Semantic question. To my ear, this means that the value of g cannot be changed, but one could argue it the other way....consensis? The perils of doing descriptive physics rather than actual mathematical physics.

 

[Quantum55151]

Semantic question.

So you reckon the question is bad from the start?

 

[haruspex]

Of course, the value of g changes depending on the location. But the relationship between weight and mass remains the same...

No, the relationship, in terms of weight per unit mass, changes. If you are told a 10kg boulder will be placed on your foot then you cannot predict the pain without knowing whether this will be on Earth or on the Moon, but if you are told the weight of the boulder there's no more you need to know.

 

[PeroK]

No, the relationship, in terms of weight per unit mass, changes. If you are told a 10kg boulder will be placed on your foot then you cannot predict the pain without knowing whether this will be on Earth or on the Moon, but if you are told the weight of the boulder there's no more you need to know.

It depends on your footwear.

 

[PeroK]

So you reckon the question is bad from the start?

It's an idiotic question, IMO.

 

[hutchphd]

Of course, the value of g changes depending on the location. But the relationship between weight and mass remains the same...

This is very badly specified because "relationship" can be interpreted at different levels (do we assume g fixed and uniform or not etc)

So you reckon the question is bad from the start?

It is a very bad examination question, but perhaps not so bad as a "discuss it in lecture" question.
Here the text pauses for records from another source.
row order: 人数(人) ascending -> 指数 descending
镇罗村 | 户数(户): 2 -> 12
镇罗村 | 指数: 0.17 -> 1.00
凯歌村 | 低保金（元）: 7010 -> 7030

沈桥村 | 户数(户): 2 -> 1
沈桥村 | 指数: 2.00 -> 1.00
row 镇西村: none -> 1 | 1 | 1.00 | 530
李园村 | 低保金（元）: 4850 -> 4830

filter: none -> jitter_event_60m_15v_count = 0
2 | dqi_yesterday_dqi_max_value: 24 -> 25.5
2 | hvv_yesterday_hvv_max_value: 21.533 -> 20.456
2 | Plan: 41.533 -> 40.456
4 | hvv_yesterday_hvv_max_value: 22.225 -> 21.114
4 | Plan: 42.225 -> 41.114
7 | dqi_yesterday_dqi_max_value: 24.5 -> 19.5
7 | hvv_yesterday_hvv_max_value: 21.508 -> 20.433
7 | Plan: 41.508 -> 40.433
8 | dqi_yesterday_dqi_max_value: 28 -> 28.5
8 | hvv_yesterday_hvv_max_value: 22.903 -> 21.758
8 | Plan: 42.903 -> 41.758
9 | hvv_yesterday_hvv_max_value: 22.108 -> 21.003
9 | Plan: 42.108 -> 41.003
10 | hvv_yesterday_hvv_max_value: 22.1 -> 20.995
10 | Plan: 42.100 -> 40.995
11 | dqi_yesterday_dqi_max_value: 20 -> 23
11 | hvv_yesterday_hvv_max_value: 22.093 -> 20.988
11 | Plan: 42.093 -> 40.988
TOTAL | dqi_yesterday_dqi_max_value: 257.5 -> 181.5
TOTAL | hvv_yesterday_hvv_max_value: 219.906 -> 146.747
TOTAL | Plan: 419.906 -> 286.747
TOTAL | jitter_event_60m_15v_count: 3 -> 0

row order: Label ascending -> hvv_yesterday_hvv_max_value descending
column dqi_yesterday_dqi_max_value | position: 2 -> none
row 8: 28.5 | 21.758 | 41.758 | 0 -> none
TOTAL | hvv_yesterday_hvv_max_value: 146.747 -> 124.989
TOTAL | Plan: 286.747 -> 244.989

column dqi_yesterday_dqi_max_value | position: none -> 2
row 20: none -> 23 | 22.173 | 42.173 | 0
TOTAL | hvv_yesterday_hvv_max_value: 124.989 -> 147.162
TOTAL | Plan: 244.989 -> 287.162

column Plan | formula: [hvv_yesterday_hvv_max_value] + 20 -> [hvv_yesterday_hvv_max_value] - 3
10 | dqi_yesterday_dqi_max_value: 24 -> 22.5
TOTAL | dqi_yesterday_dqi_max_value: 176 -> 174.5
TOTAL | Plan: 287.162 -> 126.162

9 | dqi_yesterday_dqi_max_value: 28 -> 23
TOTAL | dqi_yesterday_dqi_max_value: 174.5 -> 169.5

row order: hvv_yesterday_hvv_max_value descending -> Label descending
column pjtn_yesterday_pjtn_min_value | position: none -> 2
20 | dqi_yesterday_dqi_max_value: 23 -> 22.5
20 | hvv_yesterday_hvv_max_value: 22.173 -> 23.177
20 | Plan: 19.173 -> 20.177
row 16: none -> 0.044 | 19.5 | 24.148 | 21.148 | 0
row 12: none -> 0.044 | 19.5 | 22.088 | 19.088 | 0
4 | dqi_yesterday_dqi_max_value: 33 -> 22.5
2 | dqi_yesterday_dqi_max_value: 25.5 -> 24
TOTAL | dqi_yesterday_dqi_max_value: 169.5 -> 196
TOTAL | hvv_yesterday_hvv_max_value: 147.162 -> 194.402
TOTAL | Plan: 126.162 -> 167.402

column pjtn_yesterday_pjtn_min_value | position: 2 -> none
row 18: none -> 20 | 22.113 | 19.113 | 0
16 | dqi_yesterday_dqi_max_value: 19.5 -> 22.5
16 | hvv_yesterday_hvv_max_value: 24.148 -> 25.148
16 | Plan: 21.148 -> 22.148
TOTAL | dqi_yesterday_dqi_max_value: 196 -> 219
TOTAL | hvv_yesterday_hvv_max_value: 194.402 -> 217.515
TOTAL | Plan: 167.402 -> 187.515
Seems overly complicated and too cute to me.

 

[Halc]

Homework Statement: Which of the concepts is most important in determining how much it hurts?

For both questions (dropped-on and resting-on), what is the primary factor that determines the level of pain?

It's not the color of the rock for instance. I suppose the color of the toe matters somewhat, but that's correlation, not causation.
What specific physical factor is primarily responsible for the pain? The questions as worded ask you to select the respective option that is primarily responsible for that specific physical factor.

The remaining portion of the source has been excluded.